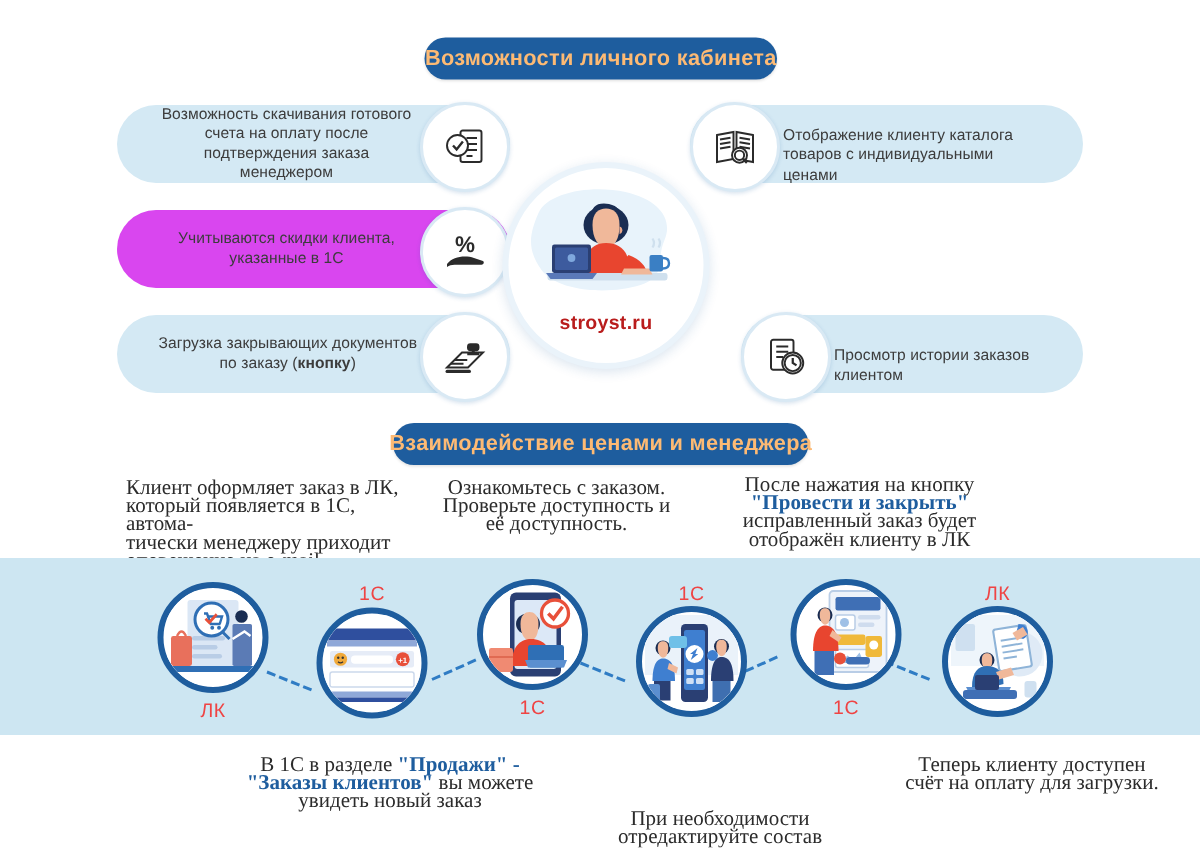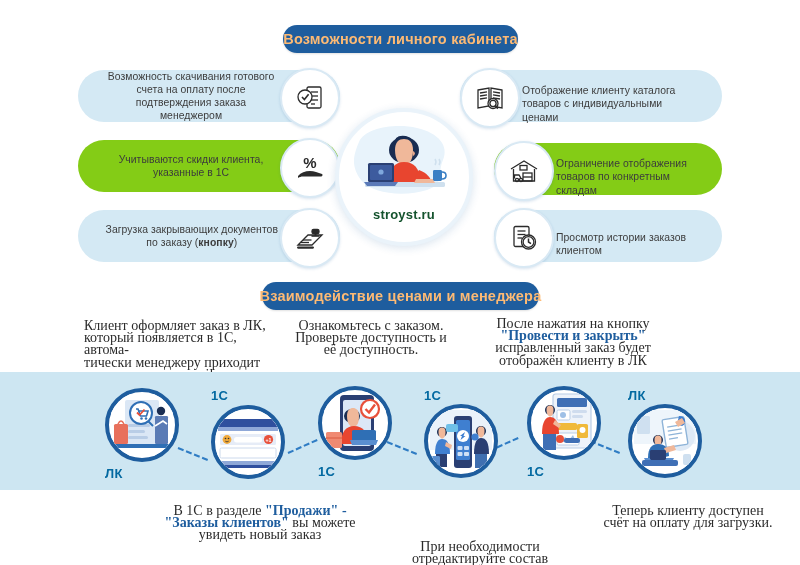--- a/index.html
+++ b/index.html
@@ -70,36 +70,36 @@
   .feat-right .badge{left:0;}
 
   #feature-0{left:78px;top:70px;width:262px;}
   #feature-1{left:78px;top:140px;width:262px;}
   #feature-2{left:78px;top:210px;width:262px;}
   #feature-3{left:460px;top:70px;width:262px;}
   #feature-4{left:494px;top:143px;width:228px;}
   #feature-5{left:494px;top:210px;width:228px;}
 
   .pill-a{background:#d4e9f4;}
-  .pill-b{background:#84cc16;}
+  .pill-b{background:#d946ef;}
 
   
   #hero{
     position:absolute;left:335px;top:108px;
     width:130px;height:130px;border-radius:50%;
     background:#ffffff;
     border:4px solid #eaf3fa;
     box-shadow:0 2px 8px rgba(30,93,158,.16);
     display:flex;flex-direction:column;
     align-items:center;justify-content:flex-start;
     overflow:hidden;
   }
   #hero .art{width:118px;height:86px;margin-top:8px;}
   #hero .site{
-    font-size:13px;font-weight:bold;color:#14532d;
+    font-size:13px;font-weight:bold;color:#b91c1c;
     letter-spacing:.2px;margin-top:1px;
   }
 
   
   .step-caption{
     position:absolute;
     font-size:14px;
     line-height:12.2px;
     color:#2b2b2b;
     text-align:center;
@@ -124,23 +124,23 @@
     border-radius:50%;
     background:#ffffff;
     border:4px solid #1e5d9e;
     box-sizing:border-box;
     overflow:hidden;
     display:flex;align-items:center;justify-content:center;
   }
   .node svg{display:block;}
   .node-label{
     position:absolute;
-    font-size:13px;font-weight:bold;color:#0369a1;
+    font-size:13px;font-weight:normal;color:#ef4444;
     letter-spacing:.3px;
-    text-align:left;
+    text-align:center;
   }
   .dash{
     position:absolute;
     height:0;border-top:2.5px dashed #2f7cc4;
     transform-origin:left center;
   }
 </style>
 </head>
 <body>
 
@@ -210,37 +210,20 @@
           <line x1="19" y1="8.8" x2="26" y2="10"></line>
         <line x1="19" y1="11.8" x2="26" y2="13"></line>
           <line x1="19" y1="14.8" x2="26" y2="16"></line>
         <circle cx="19" cy="20.5" r="5" fill="#fff"></circle>
         <circle cx="19" cy="20.5" r="3.1"></circle>
           <line x1="21.4" y1="23" x2="24" y2="25.5" stroke-width="1.8"></line>
       </svg>
     </div>
   </div>
 
-  <div class="feature feat-right" id="feature-4">
-    <div class="pill pill-b">
-      <div class="txt">Ограничение отображения товаров по конкретным складам</div>
-    </div>
-    <div class="badge">
-      <svg width="32" height="30" viewBox="0 0 32 30" fill="none" stroke="#2b2b2b" stroke-width="1.3">
-        <path d="M3 13 L16 5 L29 13"></path>
-          <path d="M5.5 13 L5.5 25 L26.5 25 L26.5 13"></path>
-        <rect x="12" y="9.5" width="7" height="4.5"></rect>
-        <rect x="15" y="17" width="9" height="8"></rect>
-        <line x1="15" y1="21" x2="24" y2="21"></line>
-        <circle cx="9" cy="24" r="1.6"></circle>
-          <circle cx="13" cy="24" r="1.6"></circle>
-        <path d="M6.5 22.5 L6.5 19 L11 19 L12.5 21.5 L12.5 22.5"></path>
-      </svg>
-    </div>
-  </div>
 
   <div class="feature feat-right" id="feature-5">
     <div class="pill pill-a">
       <div class="txt">Просмотр истории заказов клиентом</div>
     </div>
     <div class="badge">
       <svg width="30" height="30" viewBox="0 0 30 30" fill="none" stroke="#2b2b2b" stroke-width="1.3">
         <rect x="5" y="3.5" width="15" height="20" rx="1.5"></rect>
         <line x1="8.5" y1="8" x2="16.5" y2="8"></line>
           <line x1="8.5" y1="11.5" x2="16.5" y2="11.5"></line>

§ **Exercise prompt**
For each line of the listing that holds the word "justify", show that line.

§ **Exercise output**
     align-items:center;justify-content:flex-start;
     display:flex;align-items:center;justify-content:center;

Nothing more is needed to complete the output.